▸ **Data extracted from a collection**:
-=-=-=-=-
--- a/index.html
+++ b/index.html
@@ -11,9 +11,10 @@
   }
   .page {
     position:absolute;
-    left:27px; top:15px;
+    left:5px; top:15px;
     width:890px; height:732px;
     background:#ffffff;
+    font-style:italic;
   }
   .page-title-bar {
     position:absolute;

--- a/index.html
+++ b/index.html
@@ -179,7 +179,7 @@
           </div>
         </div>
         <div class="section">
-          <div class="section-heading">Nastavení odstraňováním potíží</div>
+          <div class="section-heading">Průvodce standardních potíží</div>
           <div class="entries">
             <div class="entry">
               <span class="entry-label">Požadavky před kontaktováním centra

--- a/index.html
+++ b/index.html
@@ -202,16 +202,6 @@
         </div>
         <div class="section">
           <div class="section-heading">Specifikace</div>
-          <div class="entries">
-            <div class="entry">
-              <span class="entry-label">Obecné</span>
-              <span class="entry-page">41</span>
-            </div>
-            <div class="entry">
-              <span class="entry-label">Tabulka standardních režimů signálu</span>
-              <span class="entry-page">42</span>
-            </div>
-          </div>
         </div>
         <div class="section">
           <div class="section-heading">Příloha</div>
-=-=-=-=-
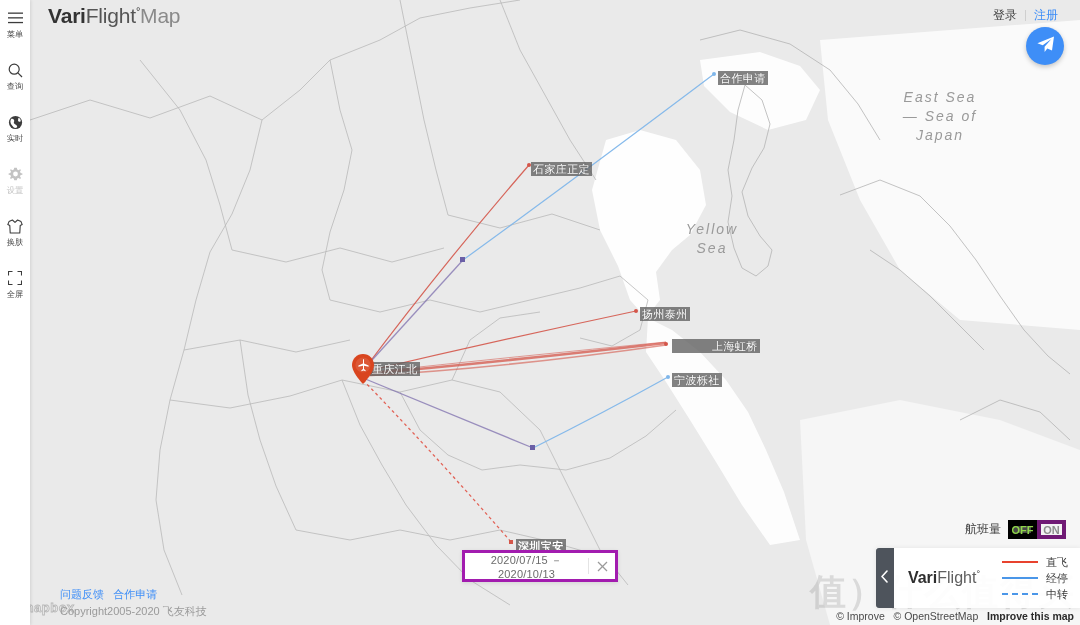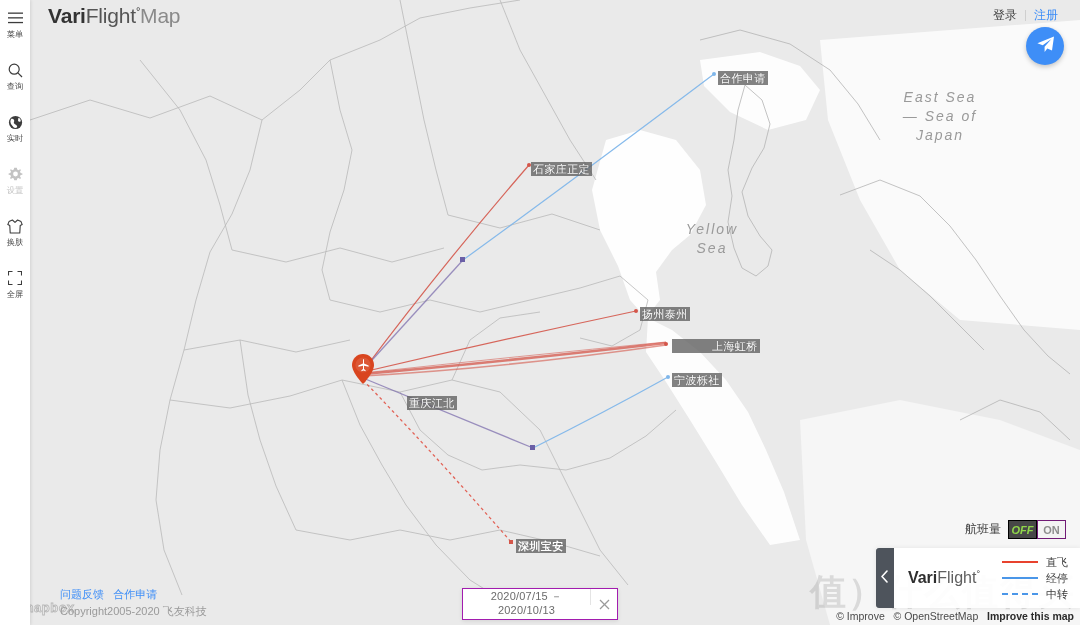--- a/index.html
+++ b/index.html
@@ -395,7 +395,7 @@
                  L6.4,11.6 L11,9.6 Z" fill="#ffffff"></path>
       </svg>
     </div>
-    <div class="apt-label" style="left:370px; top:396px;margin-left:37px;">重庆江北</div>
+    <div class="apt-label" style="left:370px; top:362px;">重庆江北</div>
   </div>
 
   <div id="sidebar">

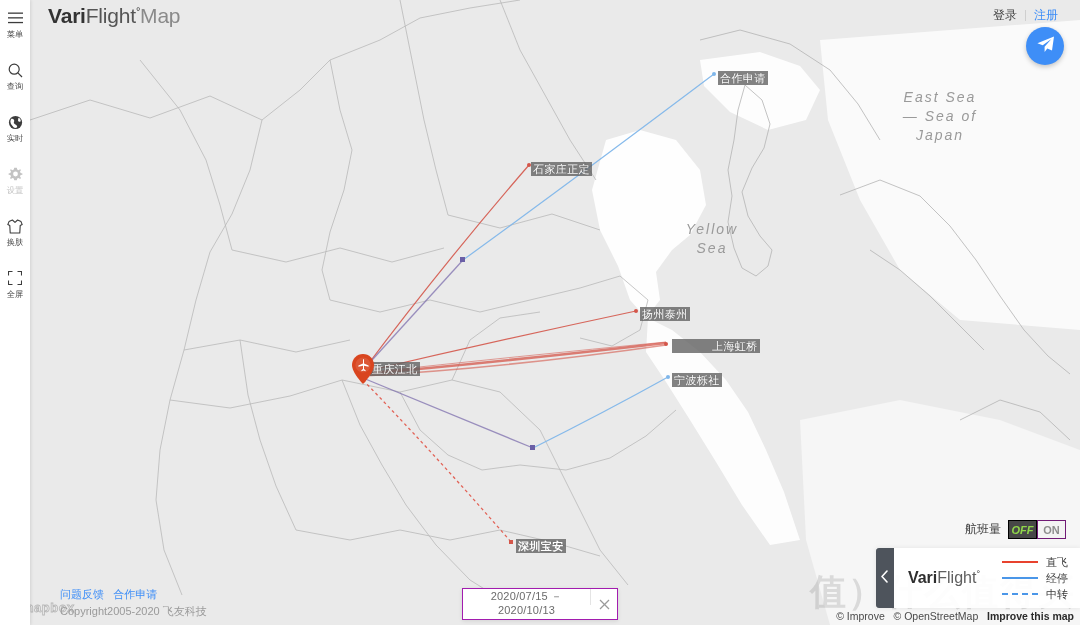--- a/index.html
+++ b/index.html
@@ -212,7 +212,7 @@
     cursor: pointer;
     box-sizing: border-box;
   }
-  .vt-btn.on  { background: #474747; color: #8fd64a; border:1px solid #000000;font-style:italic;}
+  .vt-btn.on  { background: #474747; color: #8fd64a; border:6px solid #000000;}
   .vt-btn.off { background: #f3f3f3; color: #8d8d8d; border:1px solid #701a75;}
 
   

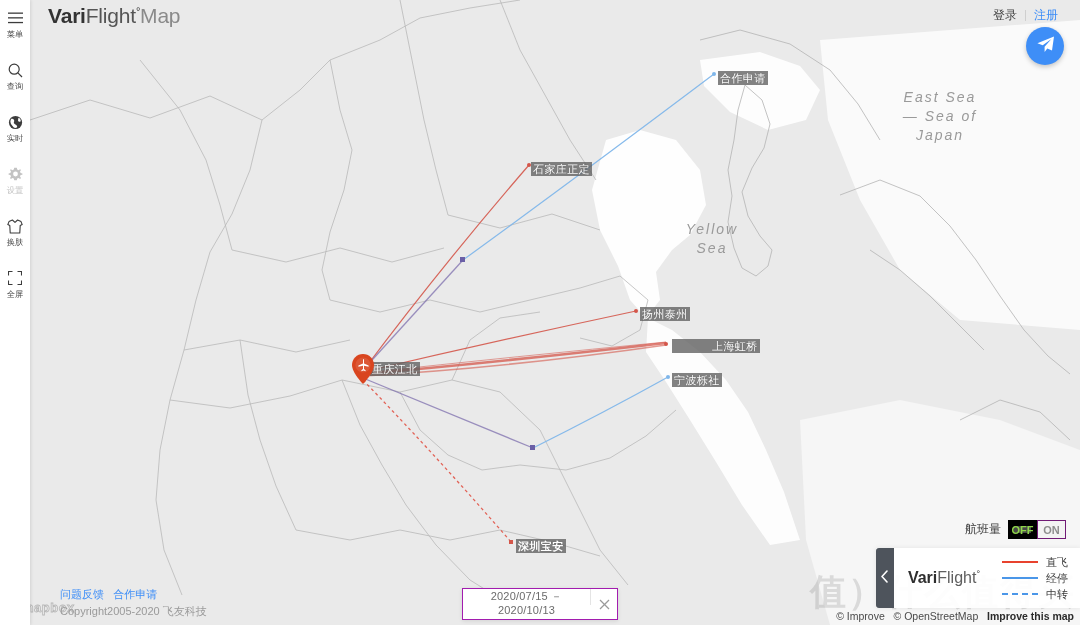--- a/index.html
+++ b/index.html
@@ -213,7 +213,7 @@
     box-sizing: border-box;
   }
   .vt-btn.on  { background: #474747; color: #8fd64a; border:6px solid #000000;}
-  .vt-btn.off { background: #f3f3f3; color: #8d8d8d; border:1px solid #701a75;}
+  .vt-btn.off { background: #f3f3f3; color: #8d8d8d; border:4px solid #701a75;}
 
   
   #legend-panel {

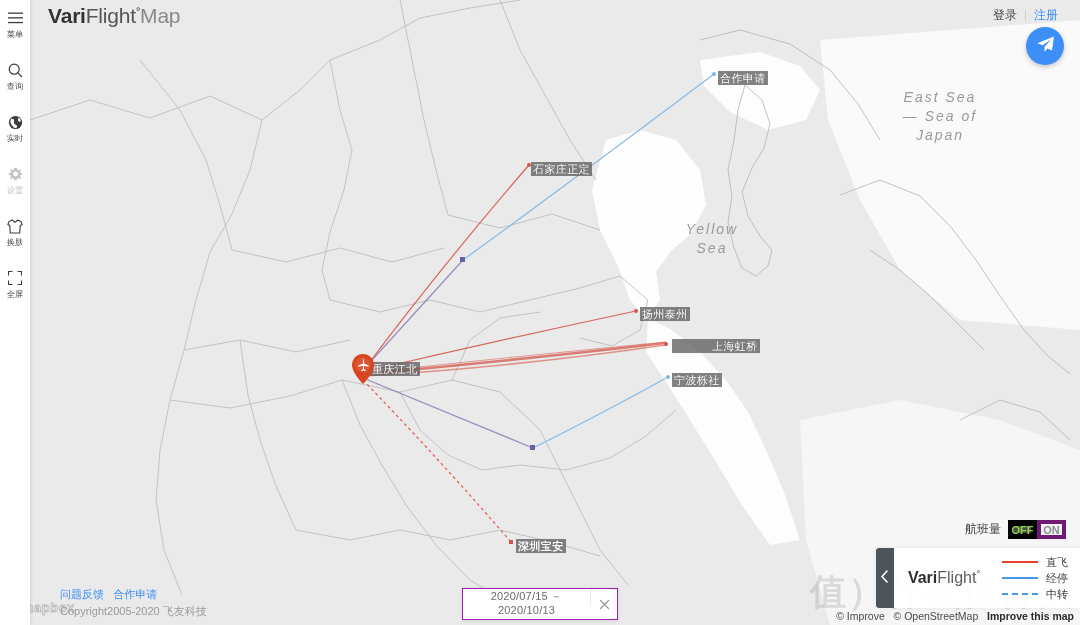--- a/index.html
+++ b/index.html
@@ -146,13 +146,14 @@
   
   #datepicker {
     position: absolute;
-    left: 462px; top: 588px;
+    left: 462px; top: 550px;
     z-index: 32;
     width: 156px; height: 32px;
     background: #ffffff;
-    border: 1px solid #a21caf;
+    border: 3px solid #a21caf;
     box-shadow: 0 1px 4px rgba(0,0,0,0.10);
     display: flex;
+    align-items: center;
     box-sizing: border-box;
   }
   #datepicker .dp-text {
-=-=-=-=-
▸ **Task to carry out**:
The lines above that include "left" should each be listed.

▸ **Response**:
-    left:27px; top:15px;
+    left:5px; top:15px;
-    <div class="apt-label" style="left:370px; top:396px;margin-left:37px;">重庆江北</div>
+    <div class="apt-label" style="left:370px; top:362px;">重庆江北</div>
-    left: 462px; top: 588px;
+    left: 462px; top: 550px;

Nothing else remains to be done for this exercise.